RollingCache.ccc performance debugging and tuning … How?

2025.01.02 - Living on the Edge of the speed of light and at the mercy of the CDN Origin

As a goose I have a very simplistic view about this entire computer thing. I believe it is nothing else but:

  • copy Data from Source to Target (load-store)
  • if true then goto address (conditional jump)

The rest of the magic must be an endless permutation of the above, at gigantic scale and speed.
In these times of the AI-blockchain cult(ur) you might call my believes almost Turing-ian … but then … so be it.

FS2024 is not Tetris. So I find it correct that the FS2024 team was and is stressing the fact, that:

  • “Data streaming” is the only future for the Flight Simulator.

With this assumption the logical next step, and here I will try to explain in more detail “why” I hold that position, is:

  • FS2024 needs the most advanced local data caching solution that is possible.

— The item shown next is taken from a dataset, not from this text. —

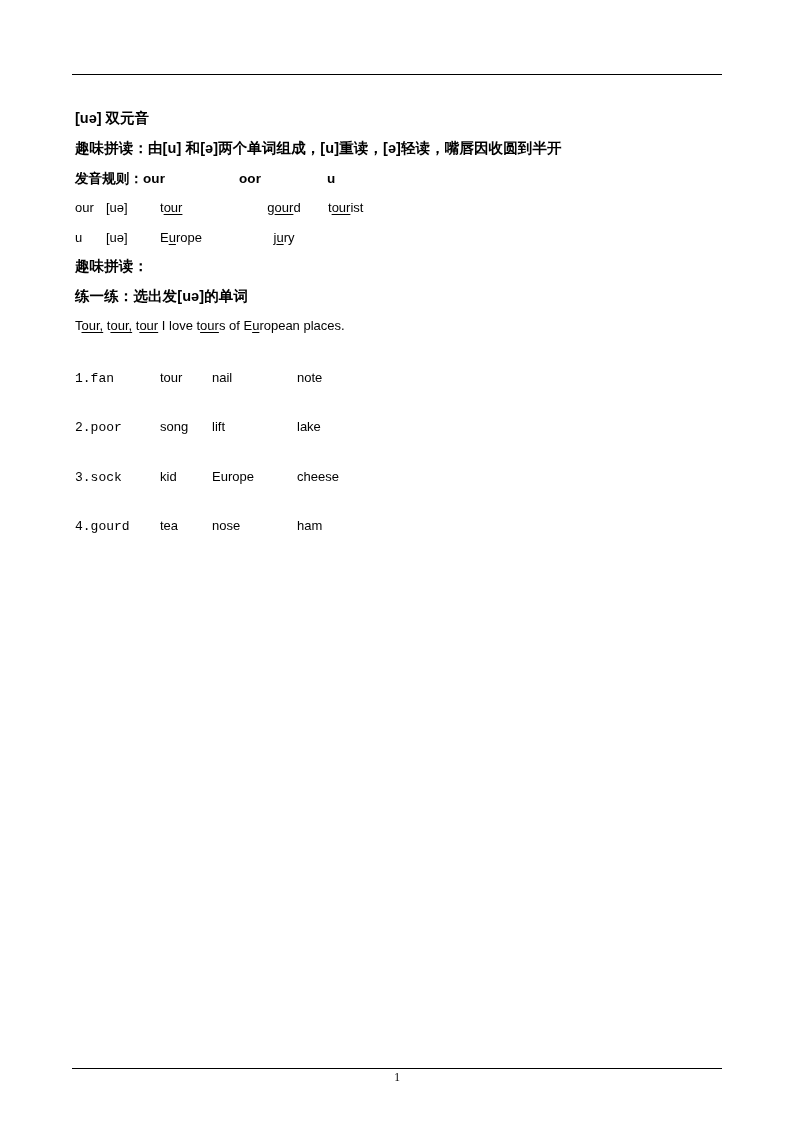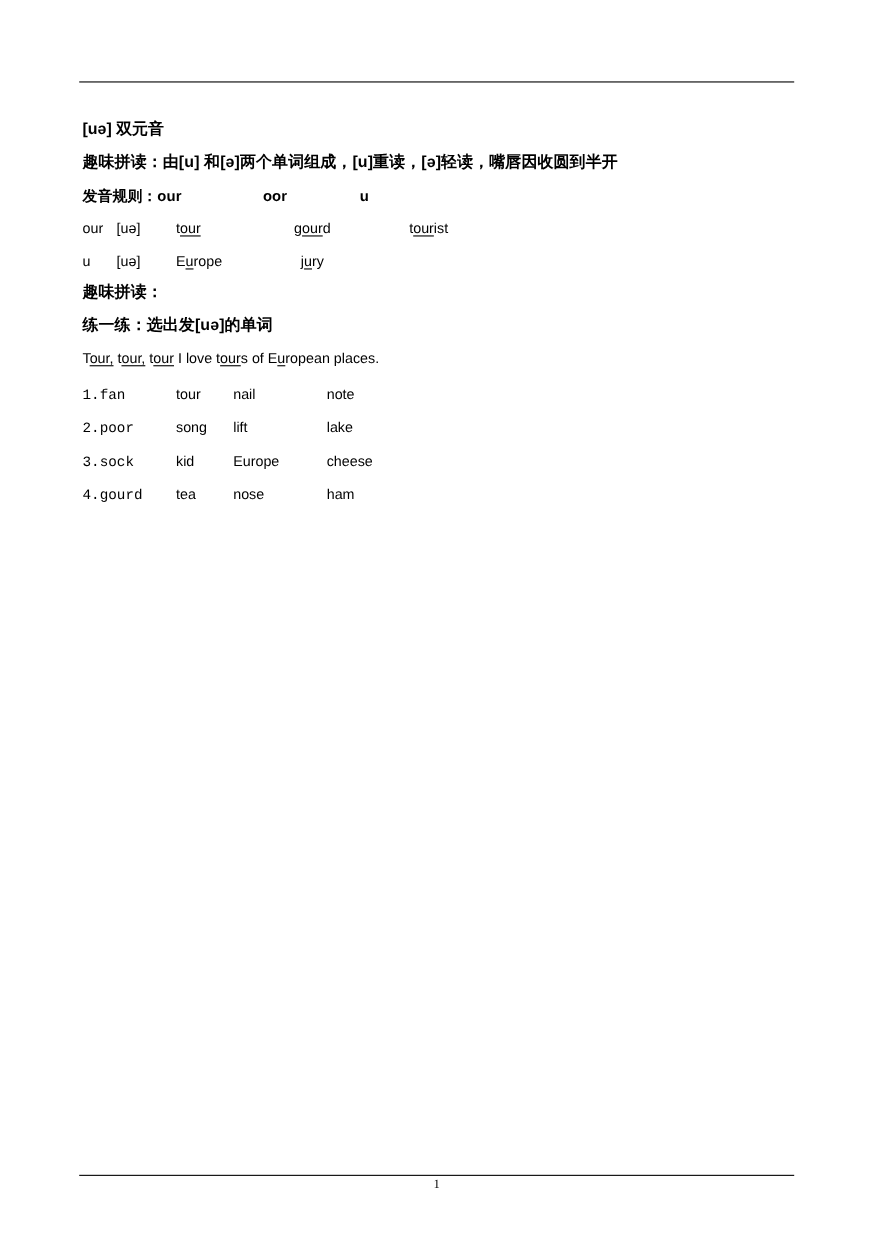"tourist" .rulerow .c-w3 { margin-left: 44px -> none }
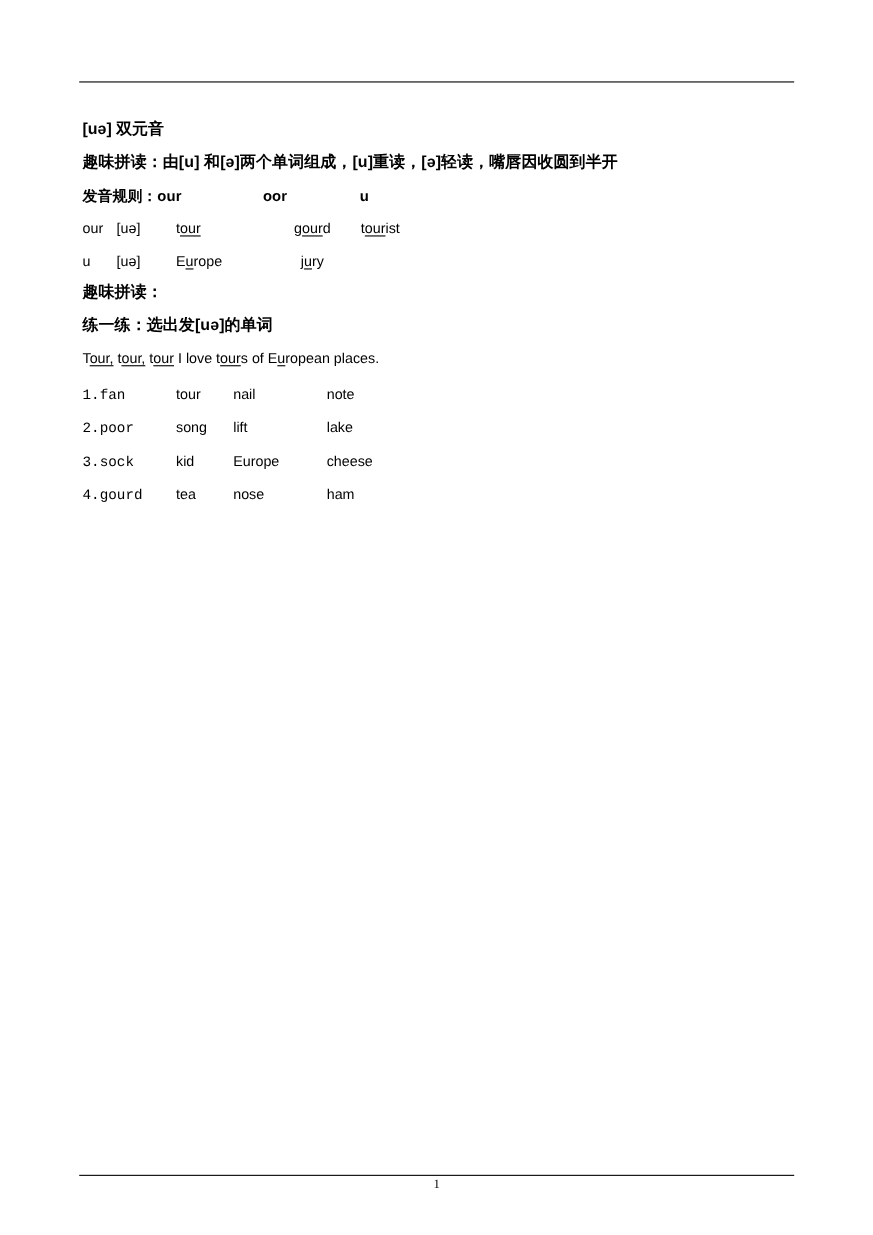"tour" .ex-row .e2 { margin-top: none -> 19px }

As a slowly flying goose I know: distance matters … even to light and electric signals. So the “copy Data” part is best, if there is less data over a shorter distance. Really short would be like: “L1 cache to CPU register” short. But we know that for FS2024 the origin of our data is in some large geographically distributed Azure data storage service, that contains terabytes of 3D object model data and petabytes of planet landscape data.

FS2024 is not Tetris. At its core FS2024 is a very long data copy pipeline.

Every picture is wrong, but some are useful … so they say. So allow me to expand and morph the “copy Data” part (A) a little until it fits the FS2024 setup somewhat better:

A) Source -> Target
B) Origin -> Edge
C) Origin -> Cache     -> Edge
D) Origin -> Cache     -> Cache    -> Cache     -> Cache     -> Edge
E) Origin -> CDN Cache -> RC.ccc   -> RAM Cache -> GPU Cache -> Edge GPU
F) Source -> Copy -> … -> Copy     -> Copy      -> Copy      -> Target

(B) simply introduces the terminology which I will show in a picture below. “Edge” is a more trendy word for client computer.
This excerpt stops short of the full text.